Am Morgen breitete die Blume ihre Blütenblätter wieder aus und streckte sie, wie ein Kind seine Händchen, der hellen Sonne entgegen. Im selben Augenblick ertönte die Stimme der Lerche; das Vögelchen sang, doch wie traurig! Das arme Ding war in eine Falle geraten und saß nun in einem Käfig, der am geöffneten Fenster hing. Die Lerche sang von der Weite des Himmels, vom frischen Grün der Felder, davon, wie gut und frei es gewesen war, in Freiheit zu fliegen! Schwer, ach so schwer lastete es auf dem Herzen des armen Vögelchens – es war gefangen!

Der Gänseblümchen sehnte sich aus tiefster Seele danach, der Gefangenen zu helfen, aber womit? Und die Gänseblümchen vergaß völlig, daran zu denken, wie schön es ringsum war, wie herrlich die Sonne wärmte, wie ihre silbernen Blütenblätter glänzten; sie quälte der Gedanke, dass sie dem armen Vögelchen in keiner Weise helfen konnte.

Plötzlich kamen zwei Buben aus dem Garten; einer von ihnen hielt ein ebenso großes und scharfes Messer in der Hand wie jenes, mit dem das Mädchen die Tulpen abgeschnitten hatte. Die Jungen gingen geradewegs auf die Gänseblümchen zu, die durchaus nicht begreifen konnte, was sie hier wollten.
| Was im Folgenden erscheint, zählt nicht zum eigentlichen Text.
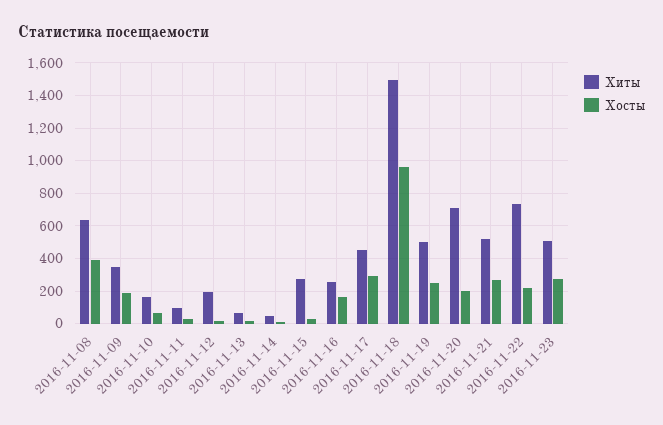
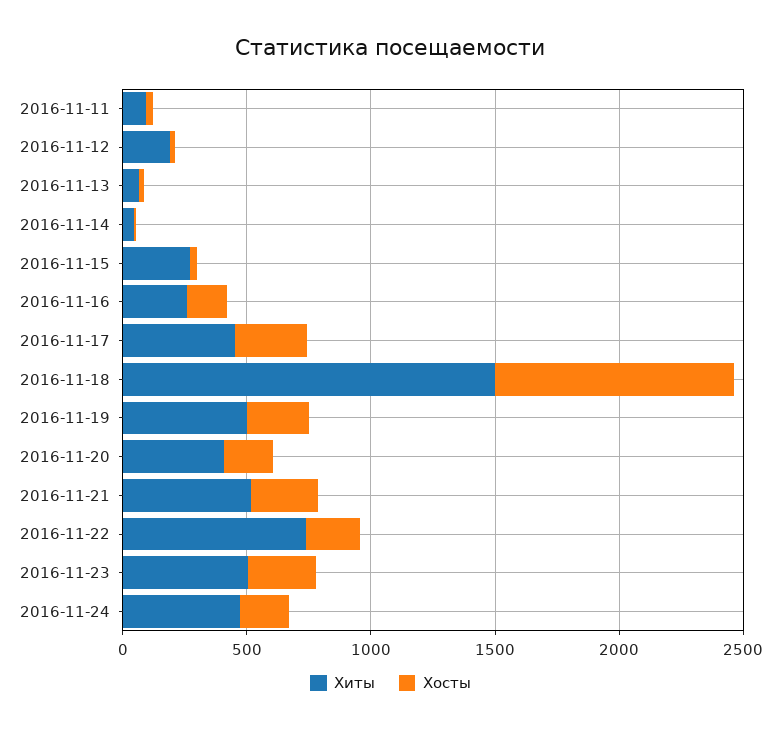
Хиты, 2016-11-08: 650 -> none
Хосты, 2016-11-08: 400 -> none
Хиты, 2016-11-09: 350 -> none
Хосты, 2016-11-09: 200 -> none
Хиты, 2016-11-10: 150 -> none
Хосты, 2016-11-10: 50 -> none
Хиты, 2016-11-20: 700 -> 400
Хиты, 2016-11-24: none -> 500
Хосты, 2016-11-24: none -> 200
„Hier kann man ein schönes Stück Rasen für unsere Lerche ausschneiden!", sagte einer der Knaben und stieß das Messer tief in die Erde, begann dann, ein viereckiges Stück Rasen herauszuschneiden; die Gänseblümchen befand sich genau in dessen Mitte.
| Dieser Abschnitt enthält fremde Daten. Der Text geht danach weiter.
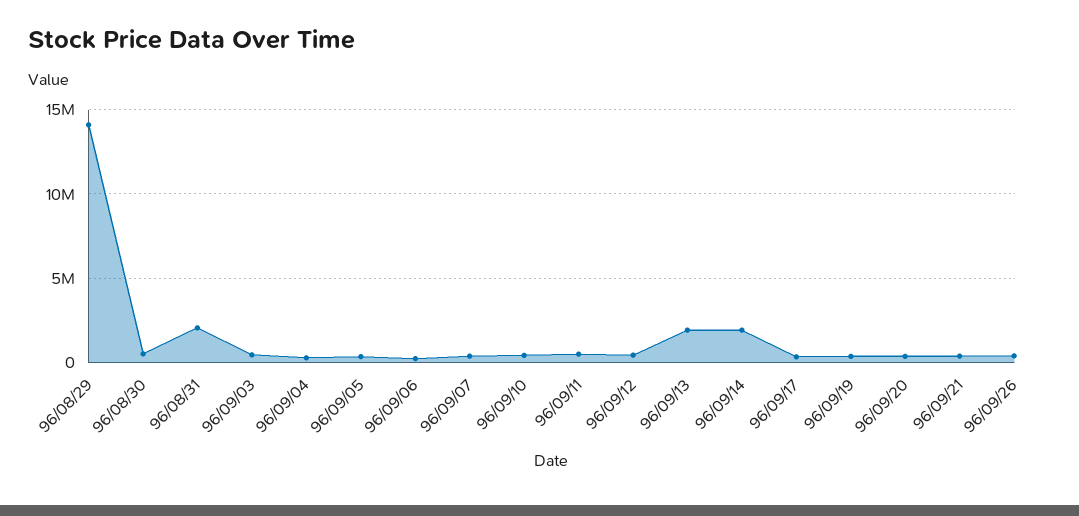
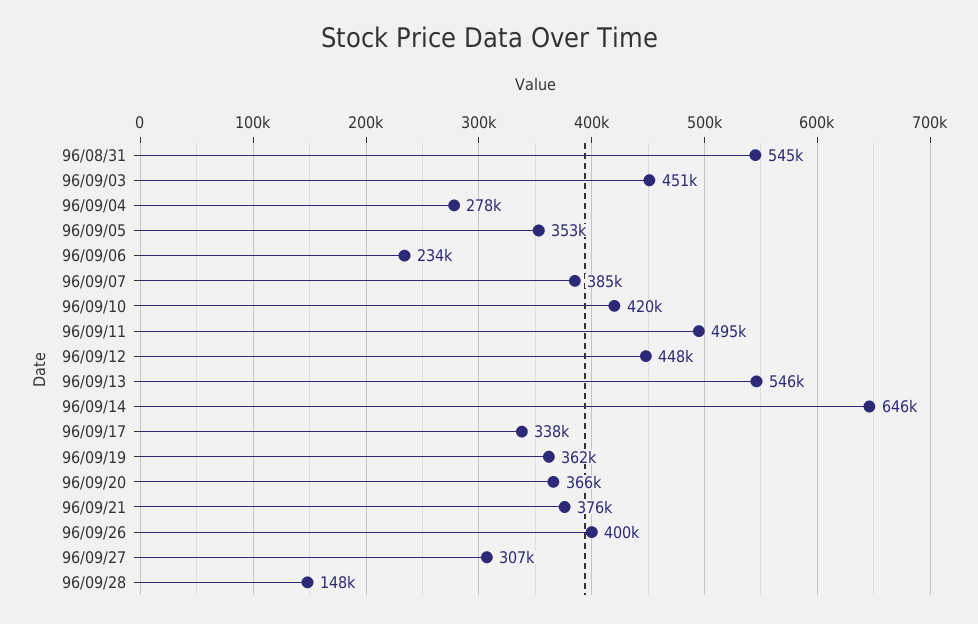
96/08/29: 14000000 -> none
96/08/30: 500000 -> none
96/08/31: 2000000 -> 545000
96/09/13: 2000000 -> 546000
96/09/14: 2000000 -> 646000
96/09/27: none -> 307000
96/09/28: none -> 148000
„Reißen wir die Blume aus!", sagte der andere Knabe, und die Gänseblümchen zitterte vor Angst: wenn man sie pflückte, würde sie sterben, und sie wollte doch so gerne leben! Nun konnte sie ja zu dem armen Gefangenen gelangen!

„Nein, lass sie lieber stehen!", sagte der erste der Knaben. „So sieht es schöner aus!"

Und so gelangte die Gänseblümchen in den Käfig zur Lerche. Das arme Ding klagte laut über seine Unfreiheit, warf sich hin und her und schlug gegen die eisernen Gitterstäbe des Käfigs. Doch die arme Gänseblümchen konnte nicht sprechen und vermochte ihn mit keinem einzigen Wort zu trösten. Und wie sehr sie es doch wollte! So verging der ganze Vormittag.

„Hier gibt es kein Wasser!", klagte die Lerche. „Sie haben vergessen, mir zu trinken zu geben, sind fortgegangen und haben mir nicht einen einzigen Tropfen Wasser dagelassen! Meine Kehle ist völlig ausgedörrt! Ich brenne ganz und mich schüttelt die Kälte! Hier ist eine solche Schwüle! Ach, ich werde sterben, nie mehr werde ich die rote Sonne sehen, noch das frische Grün, noch die ganze Welt Gottes!"

Um sich wenigstens ein wenig zu erfrischen, stieß die Lerche ihren Schnabel tief in den frischen, kühlen Rasen, erblickte die Gänseblümchen, nickte ihr mit dem Kopf zu, küsste sie und sprach:

„Auch du wirst hier verwelken, arme Blume! Dich und dieses Fleckchen grünen Rasens – das haben sie mir anstelle der ganzen Welt gegeben! Jeder Grashalm muss mir nun ein grüner Baum sein, jedes deiner Blütenblätter eine duftende Blume. Ach! Du erinnertest mich nur daran, worum ich gebracht wurde!"

„Ach, womit könnte ich ihn nur trösten!", dachte die Gänseblümchen, doch sie vermochte kein einziges Blatt zu bewegen und duftete nur immer stärker und stärker. Die Lerche bemerkte dies und berührte die Blume nicht, obwohl sie vor Durst das gesamte Gras ausgerupft hatte.

Nun kam auch der Abend, doch niemand brachte dem armen Vögelchen Wasser. Da breitete es seine kurzen Flügelchen aus, zuckte krampfhaft damit und piepte noch einige Male jämmerlich:

„Trinken! Trinken!"

Dann neigte sich sein Köpfchen zur Seite, und sein Herzchen zerbrach vor Sehnsucht und Qual.

Auch die Gänseblümchen vermochte ihre Blütenblätter nicht länger zusammenzufalten und einzuschlafen wie am Vorabend: sie war ganz krank geworden und stand da, traurig das Köpfchen hängen lassend.

Erst am nächsten Morgen kamen die Knaben und brachen, als sie die tote Lerche sahen, bitterlich – ach so bitterlich – in Tränen aus, gruben ihr dann ein Grab und schmückten es ringsum mit Blumen, legten jedoch die Lerche selbst in eine schöne rote Schachtel – man wollte sie königlich bestatten! Armes Vögelchen! Solange es lebte und sang, vergaßen sie es, ließen es im Käfig vor Durst sterben, und nun veranstalteten sie ihm ein prächtiges Begräbnis und vergossen bittere Tränen über seinem Grab!

Der Rasen mit der Gänseblümchen wurde auf die staubige Straße geworfen; niemand dachte an jene, die doch das arme Vögelchen mehr als alle anderen geliebt und von ganzem Herzen gewünscht hatte, es zu trösten.